*** Records shown Section Begins ***

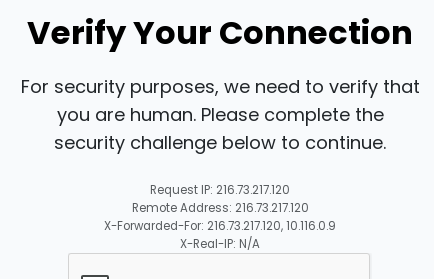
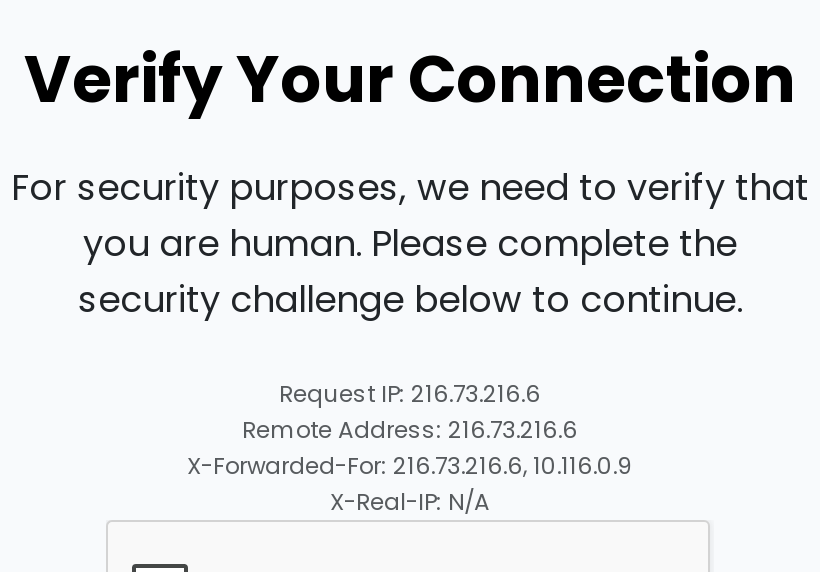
- Request IP: 216.73.217.120
+ Request IP: 216.73.216.6

- Remote Address: 216.73.217.120
+ Remote Address: 216.73.216.6

- X-Forwarded-For: 216.73.217.120, 10.116.0.9
+ X-Forwarded-For: 216.73.216.6, 10.116.0.9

*** Records shown Section Ends ***

__Task to carry out__:
Quote every line from the line containing "Request IP: 216.73.216.6" through the closing line of the listing, including both.

__Final answer__:
+ Request IP: 216.73.216.6

- Remote Address: 216.73.217.120
+ Remote Address: 216.73.216.6

- X-Forwarded-For: 216.73.217.120, 10.116.0.9
+ X-Forwarded-For: 216.73.216.6, 10.116.0.9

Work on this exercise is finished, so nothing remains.